Ingason A, Giegling I, Hartmann A M, Genius J, Konte B, Friedl M, Ripke S, Sullivan P F, St Clair D, Collier D A, O'Donovan M C, Mirnics K, Rujescu D
Department of Psychiatry, University of Halle-Wittenberg, Halle, Germany.
Department of Psychiatry, Ludwig-Maximilians-University, Munich, Germany.
Transl Psychiatry. 2015 Oct 13;5(10):e656. doi: 10.1038/tp.2015.151.

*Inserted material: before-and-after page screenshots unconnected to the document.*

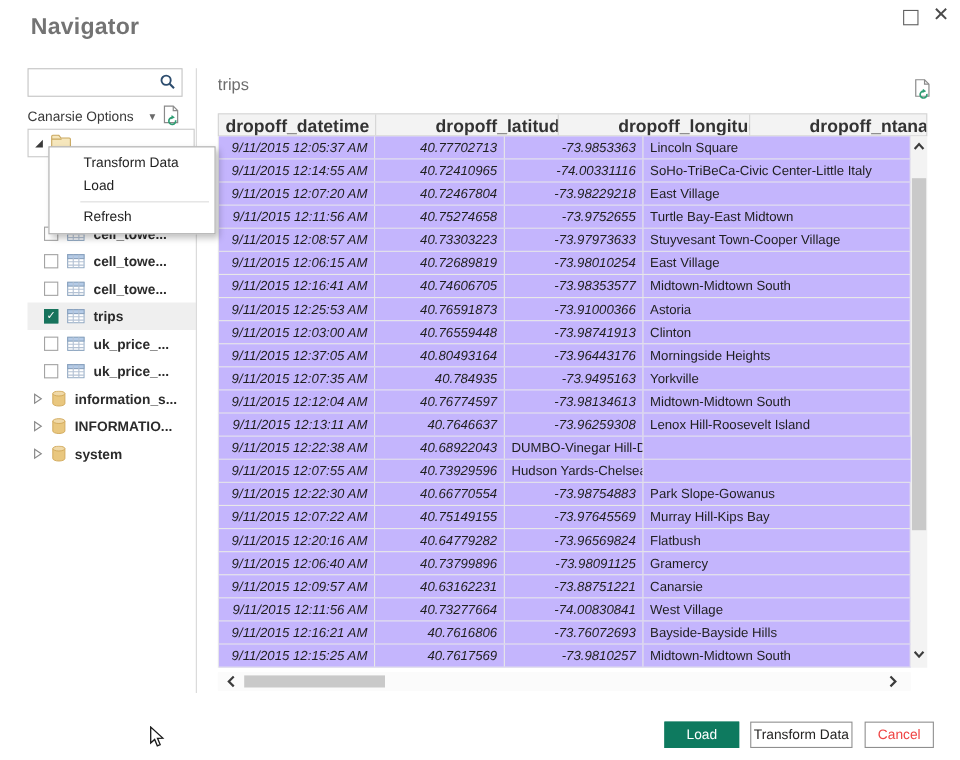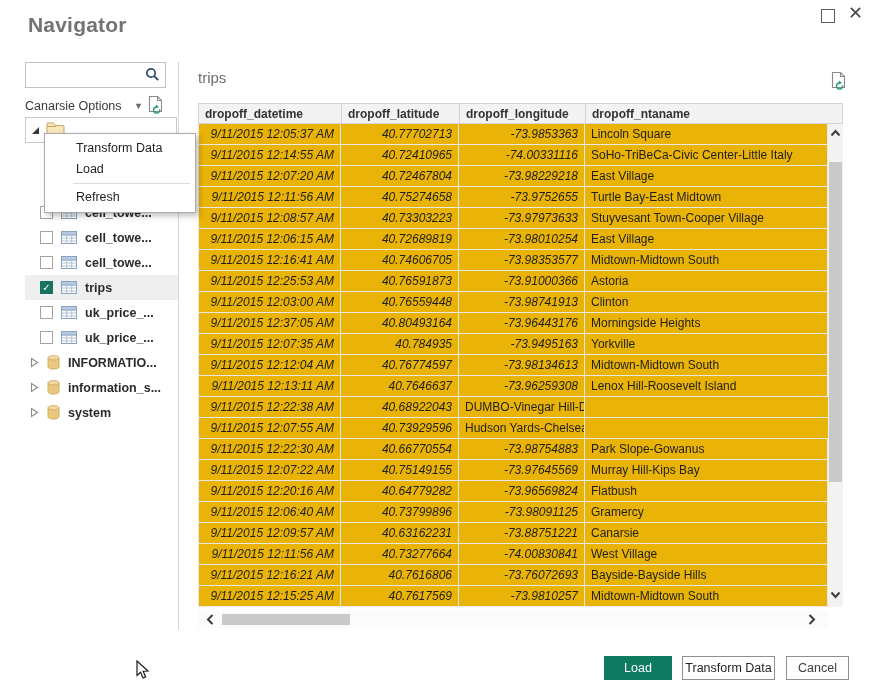--- a/index.html
+++ b/index.html
@@ -38,27 +38,27 @@
   .dbicon { margin-left:8px; flex:0 0 auto; display:inline-flex; }
   .tlabel { margin-left:8px; overflow:hidden; text-overflow:ellipsis;font-weight:bold; }
 
   .vdivider { left:178px; top:62px; width:1px; height:568px; background:#d8d8d8; }
 
   
   .ptitle { left:198px; top:69px; font-size:15px; color:#6e6e6e; }
   .pv-refresh { left:830px; top:71px; }
 
   .thead { left:198px; top:103px; width:645px; height:21px; background:#f3f3f3; display:flex;
-           border:1px solid #d4d4d4; box-sizing:border-box; font-size:12px; font-weight:700; color:#333; }
+           border:1px solid #d4d4d4; box-sizing:border-box; font-size:16px; font-weight:700; color:#333;gap:48px; }
   .th { box-sizing:border-box; border-right:1px solid #d4d4d4; padding:3px 0 0 6px; overflow:hidden; white-space:nowrap; }
   .th:nth-child(1){ width:143px; } .th:nth-child(2){ width:118px; } .th:nth-child(3){ width:126px; }
   .th:nth-child(4){ flex:1; border-right:none; }
 
   .tbody { left:198px; top:124px; width:630px; border-left:1px solid #e8e8e8; box-sizing:border-box; }
-  .tr { display:flex; height:21px; border-bottom:1px solid #e8e8e8; box-sizing:border-box; background:#eab308; font-size:12px; color:#1f1f1f; }
+  .tr { display:flex; height:21px; border-bottom:1px solid #e8e8e8; box-sizing:border-box; background:#c4b5fd; font-size:12px; color:#1f1f1f; }
   .td { box-sizing:border-box; border-right:1px solid #e8e8e8; padding:3px 6px 0 6px; overflow:hidden; white-space:nowrap; }
   .td:nth-child(1){ width:142px; } .td:nth-child(2){ width:118px; } .td:nth-child(3){ width:126px; }
   .td:nth-child(4){ width:243px; }
   .td.num { text-align:right; font-style:italic; }
 
   .vscroll { left:828px; top:124px; width:15px; height:483px; background:#f3f3f3; }
   .vthumb { position:absolute; left:1px; top:38px; width:13px; height:320px; background:#c9c9c9; }
   .varrow { position:absolute; left:1px; }
   .vup { top:3px; } .vdown { bottom:6px; }
 
@@ -71,21 +71,21 @@
   .menu { left:44px; top:133px; width:150px; background:#fff; border:1px solid #ababab;
           box-shadow:3px 3px 6px rgba(0,0,0,0.25); z-index:50; padding:4px 0; }
   .mitem { height:21px; line-height:21px; padding-left:31px; font-size:12.5px; color:#1f1f1f; white-space:nowrap; }
   .msep { height:1px; background:#dcdcdc; margin:3px 5px 3px 28px; }
 
   
   .btn { position:absolute; top:656px; height:24px; font-size:12.5px; font-family:"Liberation Sans",sans-serif;
          text-align:center; box-sizing:border-box; cursor:default; }
   .btn-load { left:604px; width:68px; background:#0e7a5f; color:#fff; border:1px solid #0e7a5f; }
   .btn-transform { left:682px; width:93px; background:#fff; color:#252423; border:1px solid #8f8f8f; }
-  .btn-cancel { left:786px; width:63px; background:#fff; color:#404040; border:1px solid #8f8f8f; }
+  .btn-cancel { left:786px; width:63px; background:#fff; color:#ef4444; border:1px solid #8f8f8f; }
 
   .cursor { left:136px; top:660px; z-index:60; }
 </style>
 </head>
 <body>
 
 <div id="app">
 
   <div class="abs title">Navigator</div>
   <div class="abs winbtn maxbtn">
@@ -212,33 +212,33 @@
       <div class="treeitem">
 
       <svg class="exp-ic" width="9" height="11" viewBox="0 0 9 11">
         <polygon points="1.5,1.5 7.5,5.5 1.5,9.5" fill="#ffffff" stroke="#8a8a8a" stroke-width="1.1"></polygon>
       </svg>
 
       <svg class="dbicon" width="13" height="15" viewBox="0 0 13 15">
         <path d="M1,2.8 L1,11.8 A5.5,2.3 0 0 0 12,11.8 L12,2.8" fill="#e9c77f" stroke="#d2ab5e" stroke-width="0.9"></path>
         <ellipse cx="6.5" cy="2.8" rx="5.5" ry="2.2" fill="#f0d9a8" stroke="#d2ab5e" stroke-width="0.9"></ellipse>
       </svg>
-      <span class="tlabel">INFORMATIO...</span>
+      <span class="tlabel">information_s...</span>
     </div>
       <div class="treeitem">
 
       <svg class="exp-ic" width="9" height="11" viewBox="0 0 9 11">
         <polygon points="1.5,1.5 7.5,5.5 1.5,9.5" fill="#ffffff" stroke="#8a8a8a" stroke-width="1.1"></polygon>
       </svg>
 
       <svg class="dbicon" width="13" height="15" viewBox="0 0 13 15">
         <path d="M1,2.8 L1,11.8 A5.5,2.3 0 0 0 12,11.8 L12,2.8" fill="#e9c77f" stroke="#d2ab5e" stroke-width="0.9"></path>
         <ellipse cx="6.5" cy="2.8" rx="5.5" ry="2.2" fill="#f0d9a8" stroke="#d2ab5e" stroke-width="0.9"></ellipse>
       </svg>
-      <span class="tlabel">information_s...</span>
+      <span class="tlabel">INFORMATIO...</span>
     </div>
       <div class="treeitem">
 
       <svg class="exp-ic" width="9" height="11" viewBox="0 0 9 11">
         <polygon points="1.5,1.5 7.5,5.5 1.5,9.5" fill="#ffffff" stroke="#8a8a8a" stroke-width="1.1"></polygon>
       </svg>
 
       <svg class="dbicon" width="13" height="15" viewBox="0 0 13 15">
         <path d="M1,2.8 L1,11.8 A5.5,2.3 0 0 0 12,11.8 L12,2.8" fill="#e9c77f" stroke="#d2ab5e" stroke-width="0.9"></path>
         <ellipse cx="6.5" cy="2.8" rx="5.5" ry="2.2" fill="#f0d9a8" stroke="#d2ab5e" stroke-width="0.9"></ellipse>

Antagonists of the N-methyl-D-aspartate (NMDA)-type glutamate receptor induce psychosis in healthy individuals and exacerbate schizophrenia symptoms in patients. In this study we have produced an animal model of NMDA receptor hypofunction by chronically treating rats with low doses of the NMDA receptor antagonist MK-801. Subsequently, we performed an expression study and identified 20 genes showing altered expression in the brain of these rats compared with untreated animals. We then explored whether the human orthologs of these genes are associated with schizophrenia in the largest schizophrenia genome-wide association study published to date, and found evidence for association for 4 out of the 20 genes: SF3B1, FOXP1, DLG2 and VGLL4. Interestingly, three of these genes, FOXP1, SF3B1 and DLG2, have previously been implicated in neurodevelopmental disorders.
N-甲基-D-天冬氨酸(NMDA)型谷氨酸受体拮抗剂可在健康个体中诱发精神病,并加重患者的精神分裂症症状。在本研究中,我们通过用低剂量的NMDA受体拮抗剂MK-801长期治疗大鼠,建立了NMDA受体功能减退的动物模型。随后,我们进行了一项表达研究,鉴定出20个基因,与未治疗的动物相比,这些基因在这些大鼠大脑中的表达发生了改变。然后,在迄今为止发表的最大规模的精神分裂症全基因组关联研究中,我们探究了这些基因的人类直系同源基因是否与精神分裂症相关,结果发现这20个基因中有4个基因存在关联证据:SF3B1、FOXP1、DLG2和VGLL4。有趣的是,其中三个基因,即FOXP1、SF3B1和DLG2,此前已被认为与神经发育障碍有关。